加えて近所のちびっこたちのアイドルでもあった。
「私と並び立つとしたらどうだ」
「……あー、そう言われたら及第点でも高いぐらいですね。ウィンザー先輩「ソフィア」はい?」
「名前だ。ソフィアと呼べ」
また周囲がうるさくなる、と思ったのだが、特段反応はなかった。
先輩が名前を呼ぶのがレアだったのか。
「ソフィア先輩は綺麗ですからね」
「まあな。それではユーヤ、用事があるから私は行く」
「お疲れ様です」
「ユーヤもな。……また今度」
去っていく際の流し目の先輩は、それはそれは色っぽかった。
レイナ、アイリスと俺の周りにいる女性にはない色気がグッジョブ。
「しかし、キャラが濃い人だったな」
何とか捌けたが、あの手刀は一歩間違えたら怪我をしていたのではないか。それに、他にもいくつか仕掛けられたみたいだし。
危ない先輩だ。

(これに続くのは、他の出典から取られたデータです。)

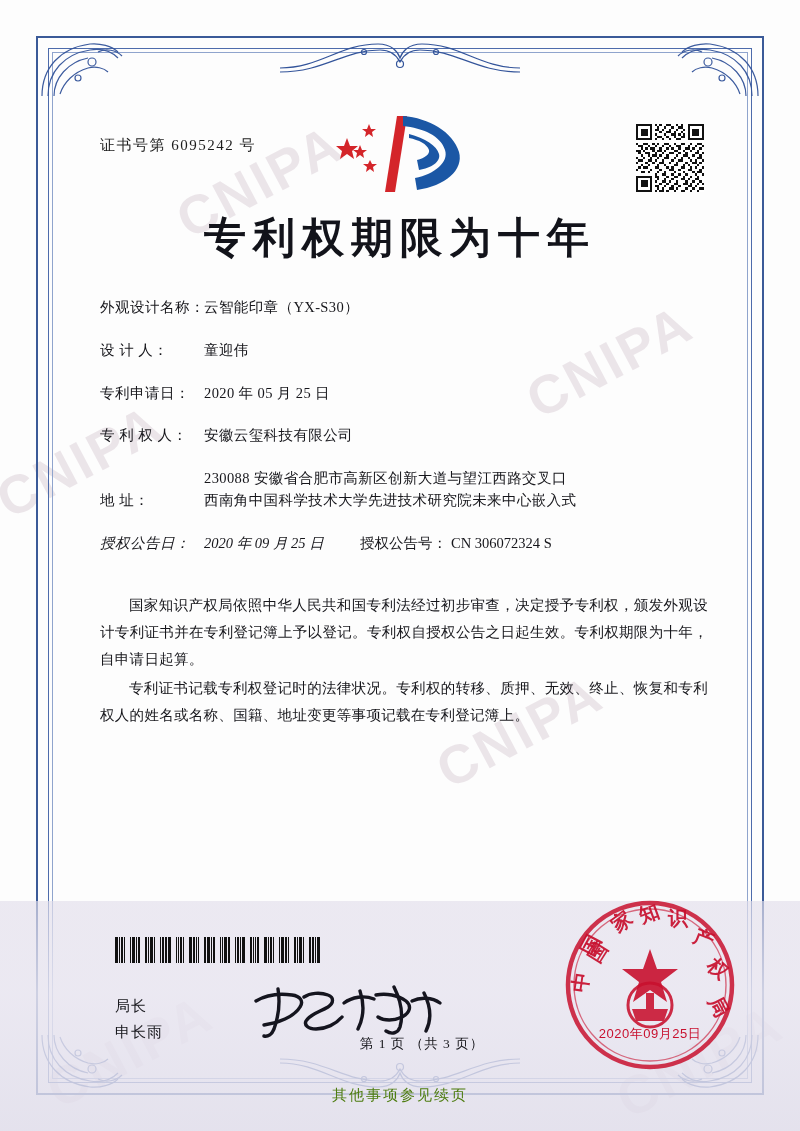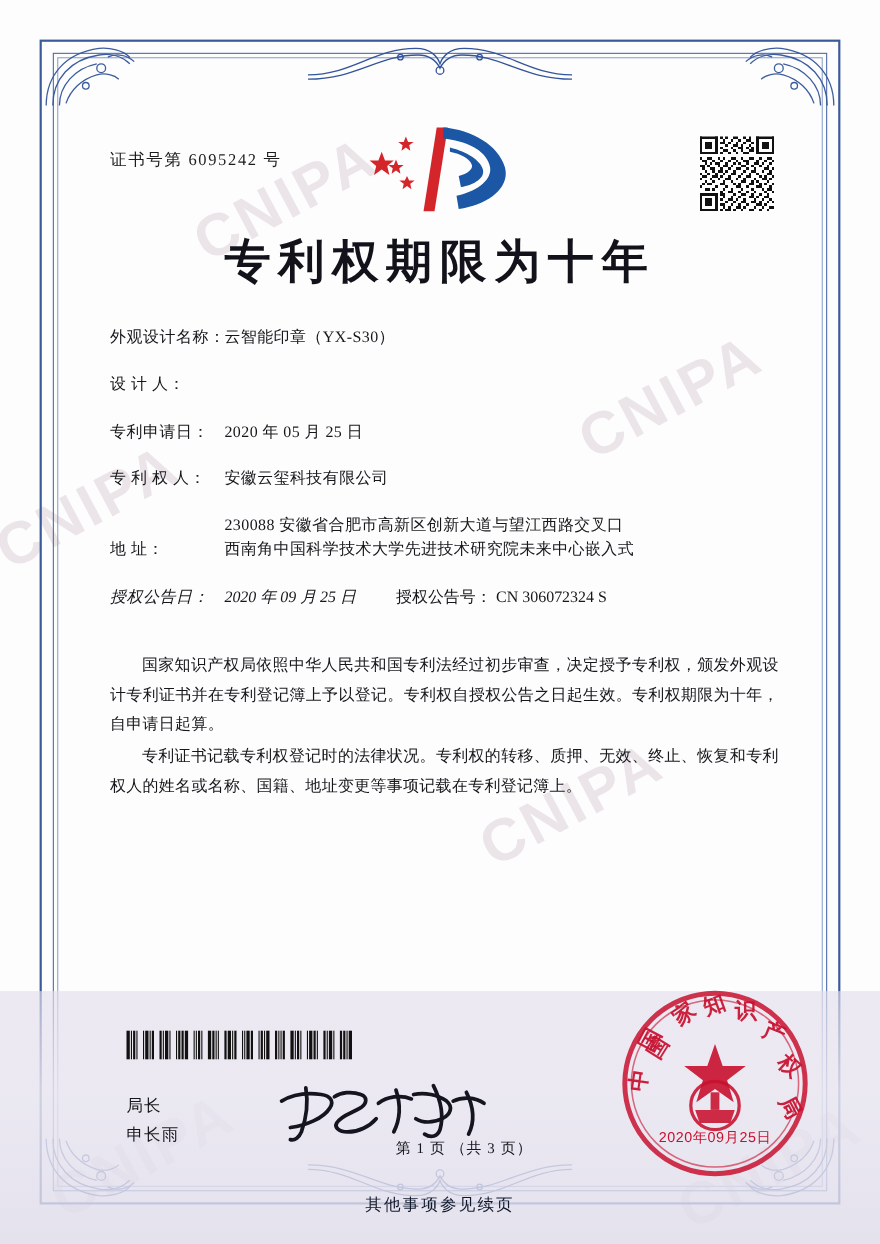"童迎伟" div.fvalue { html: none -> <div>童迎伟</div> }
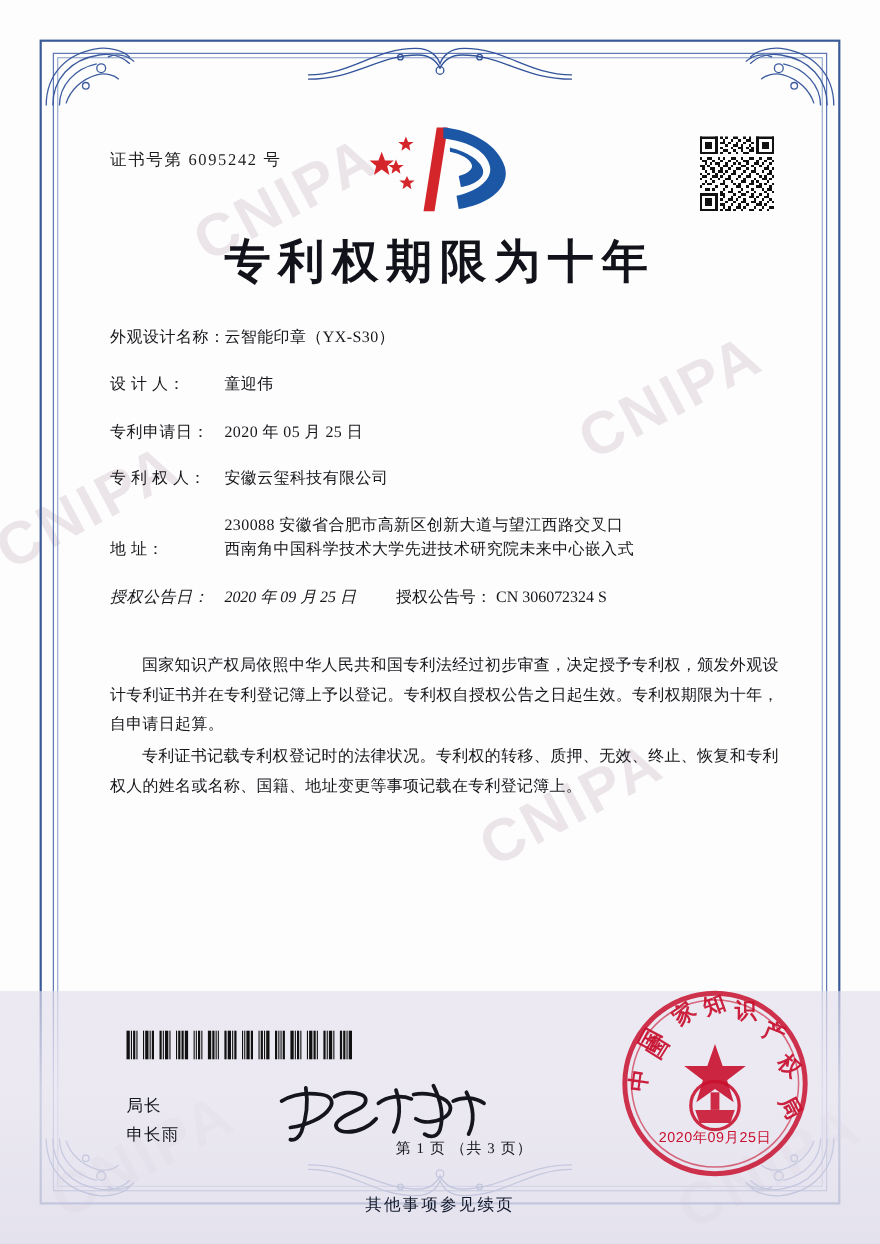"其他事项参见续页" .footnote { color: #0f172a -> #4d7c0f }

近づかないようにしようっと。
「とりあえず、勉強しようぜ」
「…………」
「フィオ?」
「……か……に…………れ」
「え?」
「そこに……なおれぇぇぇええええッ!!!」
「え、えぇぇぇえええええッ!!?」
鬼の形相を浮かべるフィオ。その鬼気迫る表情は夢に出そうなほどだ。
そして、即座に帰宅を強いられ、長時間に及ぶ説教を喰らうハメとなるのだった。